Repeat the previous exercise using the Australian Exports series from global_economy and the Bricks series from aus_production. Use whichever of NAIVE() or SNAIVE() is more appropriate in each case.

Australian Exports

# NAIVE()

aus_exports <- global_economy |> 
  filter(Country == "Australia") |> 
  select(Year, Exports) |> 
  as_tsibble(index = Year)

autoplot(aus_exports, Exports) +
  labs(title = "Australian Exports Over Time",
       x = "Year", y = "Exports (% of GDP)") +
  theme_minimal()

# a Naïve model
exports_fit <- aus_exports |> model(NAIVE(Exports))

exports_forecast <- exports_fit |> forecast(h = 10)

autoplot(aus_exports, Exports) +
  autolayer(exports_forecast, series = "Naïve Forecast") +
  labs(title = "Naïve Forecast for Australian Exports",
       x = "Year", y = "Exports (% of GDP)") +
  theme_minimal()

The Naïve forecast assumes that future values will be the same as the most recent observation, leading to a flat forecast line with widening prediction intervals over time. Given that Australian exports exhibit an upward trend with fluctuations, this method does not account for growth or seasonality.

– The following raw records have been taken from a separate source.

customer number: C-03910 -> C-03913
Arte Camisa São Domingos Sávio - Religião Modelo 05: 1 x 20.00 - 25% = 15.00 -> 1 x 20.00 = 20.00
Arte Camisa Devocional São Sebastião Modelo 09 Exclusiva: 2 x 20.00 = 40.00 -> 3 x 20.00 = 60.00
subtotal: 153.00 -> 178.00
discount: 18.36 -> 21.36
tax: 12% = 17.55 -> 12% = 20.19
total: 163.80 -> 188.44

The increasing uncertainty in the prediction intervals suggests that this approach may not be the best for long-term forecasting, and a trend-based model (eg, RW(drift()) or ARIMA()) might provide more reliable projections.

Bricks Production

bricks <- aus_production |> 
  select(Quarter, Bricks) |> 
  as_tsibble(index = Quarter)

autoplot(bricks, Bricks) +
  labs(title = "Bricks Production in Australia",
       x = "Year", y = "Bricks (Millions)") +
  theme_minimal()

tidy_bricks <- aus_production |> 
  filter(!is.na(Bricks)) |> 
  as_tsibble(index = Quarter)

fit <- tidy_bricks |> model(SNAIVE(Bricks))

fit |> gg_tsresiduals()

fit |>
  forecast(h = "3 years") |>
  autoplot(tidy_bricks) +
  labs(title = "Seasonal Naïve Forecast for Australian Bricks Production",
       x = "Year", y = "Bricks (Millions)") +
  theme_minimal()

###

tidy_bricks <- aus_production |> 
  filter(!is.na(Bricks)) |> 
  as_tsibble(index = Quarter)

fit_naive <- tidy_bricks |> model(NAIVE(Bricks))

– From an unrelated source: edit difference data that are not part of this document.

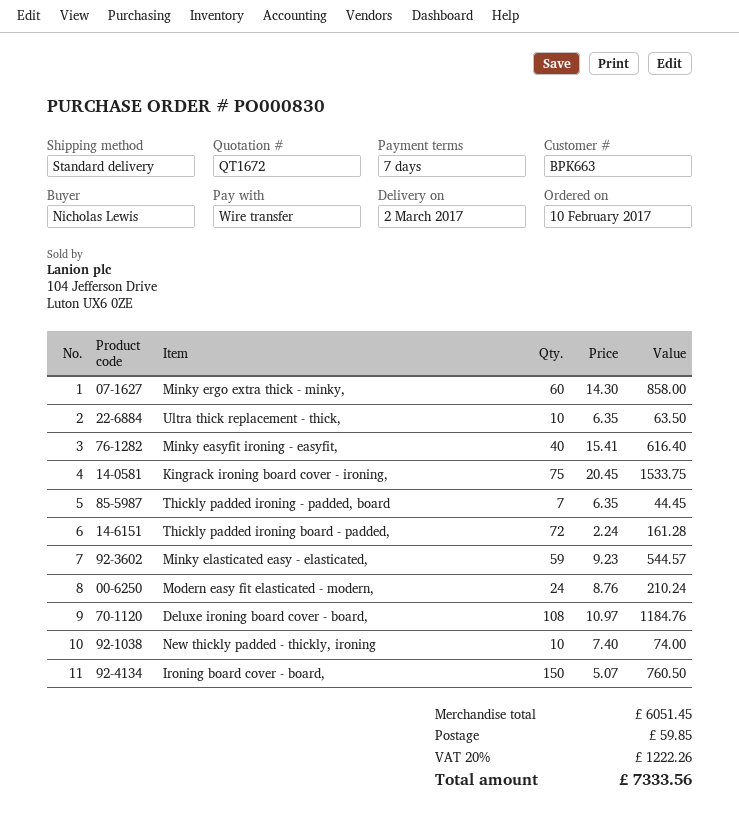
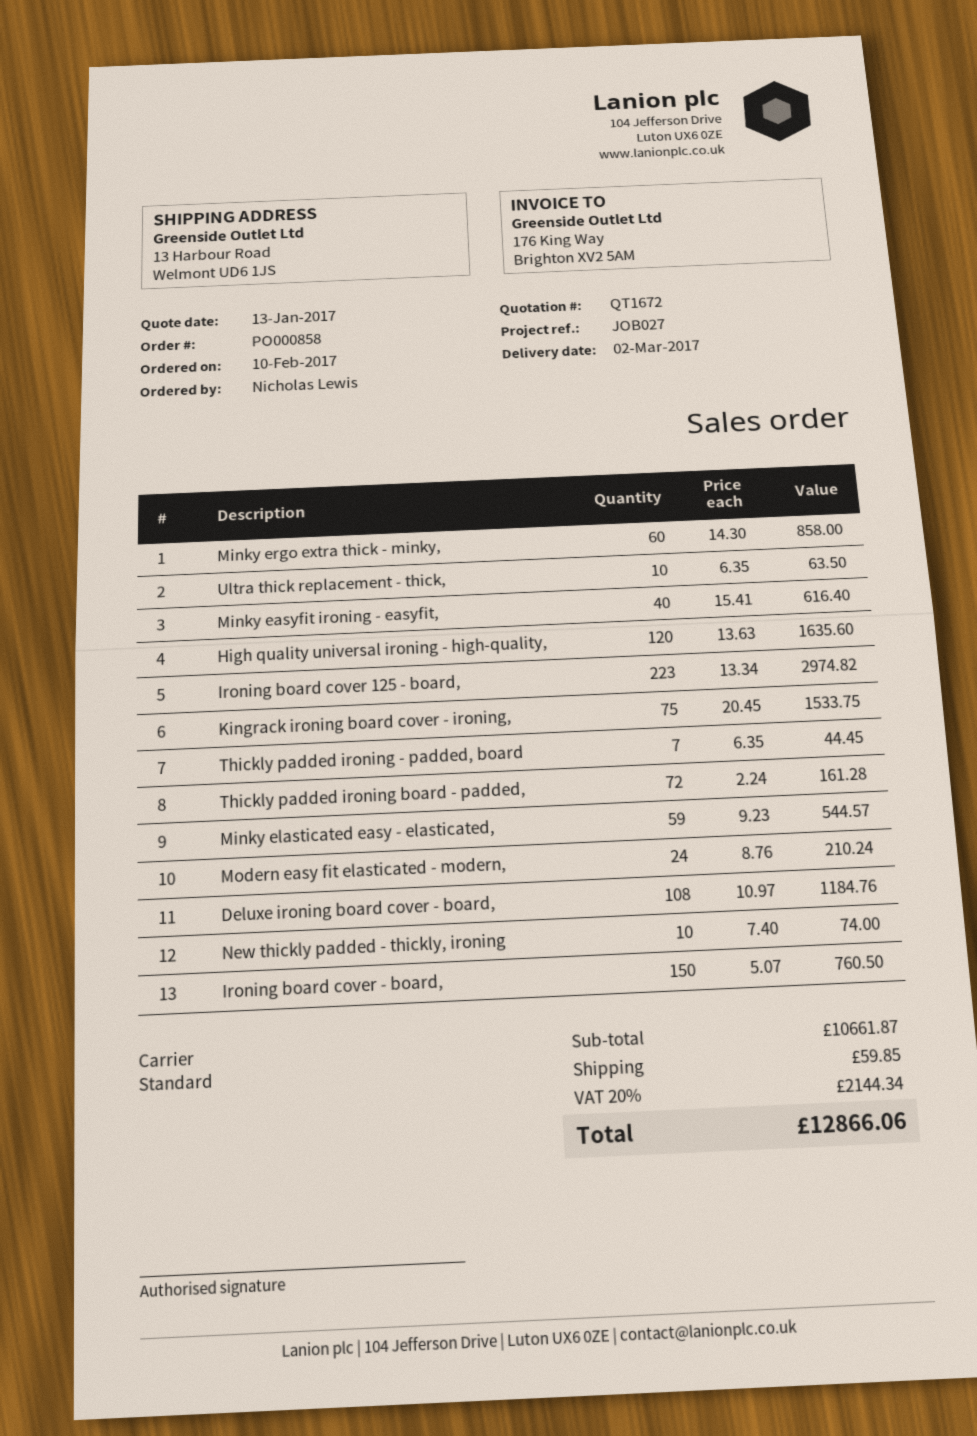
order number: PO000830 -> PO000858
High quality universal ironing - high-quality,: none -> 120 x 13.63 = 1635.60
Ironing board cover 125 - board,: none -> 223 x 13.34 = 2974.82
subtotal: 6051.45 -> 10661.87
tax: 20% = 1222.26 -> 20% = 2144.34
total: 7333.56 -> 12866.06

fit_naive |> gg_tsresiduals()

fit_naive |>
  forecast(h = "3 years") |>
  autoplot(tidy_bricks) +
  labs(title = "Naïve Forecast for Australian Bricks Production",
       x = "Year", y = "Bricks (Millions)") +
  theme_minimal()

Residuals fluctuate with some structure, suggesting potential autocorrelation. There are some large deviations, indicating the model might not capture all patterns.

Several lags exceed the blue confidence bands, meaning residuals are not white noise. This suggests that the Seasonal Naive model does not fully capture all seasonal dependencies.

The residuals appear roughly normal but show some skew. There are a few extreme residuals, suggesting outliers or structural breaks. The model does not fully explain the seasonal structure—autocorrelation remains.

The forecast follows a repeating seasonal pattern (which is expected from SNAIVE()). Prediction intervals widen over time, indicating increasing uncertainty.

But having applied both NAIVE() and SNAIVE(), the latter is the better model.

Produce forecasts for the 7 Victorian series in aus_livestock using SNAIVE(). Plot the resulting forecasts including the historical data. Is this a reasonable benchmark for these series?

vic_livestock <- aus_livestock %>%
  filter(State == "Victoria")

snaive_forecasts <- vic_livestock %>%
  model(SNAIVE(Count)) %>%
  forecast(h = "2 years")

options(repr.plot.width = 12, repr.plot.height = 8)  

snaive_forecasts %>%
  autoplot(vic_livestock, level = NULL) +
  labs(title = "Seasonal Naïve Forecasts for Victorian Livestock Series",
       y = "Livestock Count",
       x = "Year") +
  facet_wrap(~ Animal, scales = "free_y", ncol = 2) +  
  theme_minimal() +
  theme(
    strip.text = element_text(size = 12, face = "bold"),  
    axis.text.x = element_text(size = 10, angle = 45, hjust = 1),  
    axis.text.y = element_text(size = 10), 
    axis.title = element_text(size = 12), 
    panel.spacing = unit(1.5, "lines"),  
    plot.title = element_text(size = 16, face = "bold", hjust = 0.5)) +
  scale_y_continuous(labels = scales::comma)

SNAIVE is a reasonable benchmark for these livestock series if seasonality is strong and stable, as seen in Calves. However, it fails to capture trends in series like Lambs and Pigs and won’t adapt to structural changes. For long-term forecasting, ARIMA or ETS models may perform better.